There are many different types of treatment options for vitiligo. These include:

  • Topical corticosteroids can help calm inflammation. Experts recommend them for short-term use due to the risk of potential side effects.
  • Topical calcineurin inhibitors affect the immune system to help reduce inflammation. They may work best on small areas of depigmentation.
  • Topical JAK inhibitors target specific immune pathways to help tame an overactive immune response. This may help prevent the destruction of melanocytes.
  • Light therapy, also known as phototherapy, suppresses the immune system to help prevent melanocyte destruction. It may also help stimulate new melanocyte production, which can result in the appearance of new pigmentation in previously affected skin patches.
  • Oral steroids may help slow the progression of vitiligo by suppressing the immune system.

“These vitiligo treatments focus on the immune system activation,” explained Lain. “They work to decrease [immune cell] activation and recruitment.”

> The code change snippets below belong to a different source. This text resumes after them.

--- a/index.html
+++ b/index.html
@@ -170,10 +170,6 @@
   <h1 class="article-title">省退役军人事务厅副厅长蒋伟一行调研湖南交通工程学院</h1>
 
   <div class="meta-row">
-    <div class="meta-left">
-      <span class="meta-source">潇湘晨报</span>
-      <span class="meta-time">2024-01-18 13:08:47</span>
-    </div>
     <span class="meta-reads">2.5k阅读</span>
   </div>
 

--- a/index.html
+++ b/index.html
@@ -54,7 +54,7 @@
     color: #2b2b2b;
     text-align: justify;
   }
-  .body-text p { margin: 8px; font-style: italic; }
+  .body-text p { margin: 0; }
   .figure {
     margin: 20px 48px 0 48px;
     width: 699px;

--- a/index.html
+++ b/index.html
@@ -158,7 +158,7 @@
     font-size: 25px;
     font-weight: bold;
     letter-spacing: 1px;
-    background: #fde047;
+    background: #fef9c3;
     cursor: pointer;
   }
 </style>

Does the use of these treatments mean a person has a weakened immune system?

“We don’t consider the topical application of these medications, or the use of phototherapy, as medications that cause systemic immunosuppression,” said Lain. That is because these types of treatments only affect the local immune system where the person applies the topical treatment.

“However, sometimes we use pulse systemic steroids, which does cause [temporary] immunosuppression,” he added. Experts typically give people these medications for short periods [1–2 weeks], which can help minimize risks associated with immunosuppression.

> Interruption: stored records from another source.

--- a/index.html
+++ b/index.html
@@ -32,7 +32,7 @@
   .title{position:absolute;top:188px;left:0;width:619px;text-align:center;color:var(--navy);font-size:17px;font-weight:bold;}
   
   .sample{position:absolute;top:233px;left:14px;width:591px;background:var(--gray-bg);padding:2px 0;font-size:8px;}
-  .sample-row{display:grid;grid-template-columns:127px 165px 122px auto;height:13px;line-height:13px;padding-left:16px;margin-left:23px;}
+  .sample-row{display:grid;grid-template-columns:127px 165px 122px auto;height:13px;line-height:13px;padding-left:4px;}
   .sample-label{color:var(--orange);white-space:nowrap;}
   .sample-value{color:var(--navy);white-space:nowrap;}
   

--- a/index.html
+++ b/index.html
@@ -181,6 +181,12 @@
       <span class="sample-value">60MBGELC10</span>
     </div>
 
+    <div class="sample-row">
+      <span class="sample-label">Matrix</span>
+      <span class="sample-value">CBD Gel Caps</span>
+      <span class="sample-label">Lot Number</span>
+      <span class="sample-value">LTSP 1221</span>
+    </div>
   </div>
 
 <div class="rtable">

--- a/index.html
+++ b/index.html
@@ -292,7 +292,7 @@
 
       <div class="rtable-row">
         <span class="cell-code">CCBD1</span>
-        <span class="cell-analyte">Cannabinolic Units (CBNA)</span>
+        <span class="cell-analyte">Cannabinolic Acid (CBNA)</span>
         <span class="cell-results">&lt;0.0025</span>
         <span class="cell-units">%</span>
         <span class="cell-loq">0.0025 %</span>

Atypical activation of the immune system in people with vitiligo may lead to the development of other autoimmune disorders.

Approximately 15–25% of people with vitiligo have at least one other autoimmune disorder, the most common of which is autoimmune thyroid disease. Other types of autoimmune disorders that can happen in people with vitiligo include:

  • rheumatoid arthritis
  • type 1 diabetes
  • psoriasis
  • pernicious anemia
  • Addison’s disease
  • systemic lupus erythematosus
  • celiac disease
  • inflammatory bowel diseases, such as Crohn’s disease or ulcerative colitis

Researchers have also linked vitiligo to some types of cancers. People who have melanoma or non-Hodgkin’s lymphoma may be more likely to develop vitiligo than others. Development of vitiligo is also possible during treatment for melanoma and may be an indicator of improved responses to treatment.

Vitiligo is an autoimmune condition caused by genetic and environmental factors that lead to the immune system’s destruction of melanocytes. Current treatment options may prevent local immune system activation to avoid melanocyte destruction and slow or halt the condition’s progression.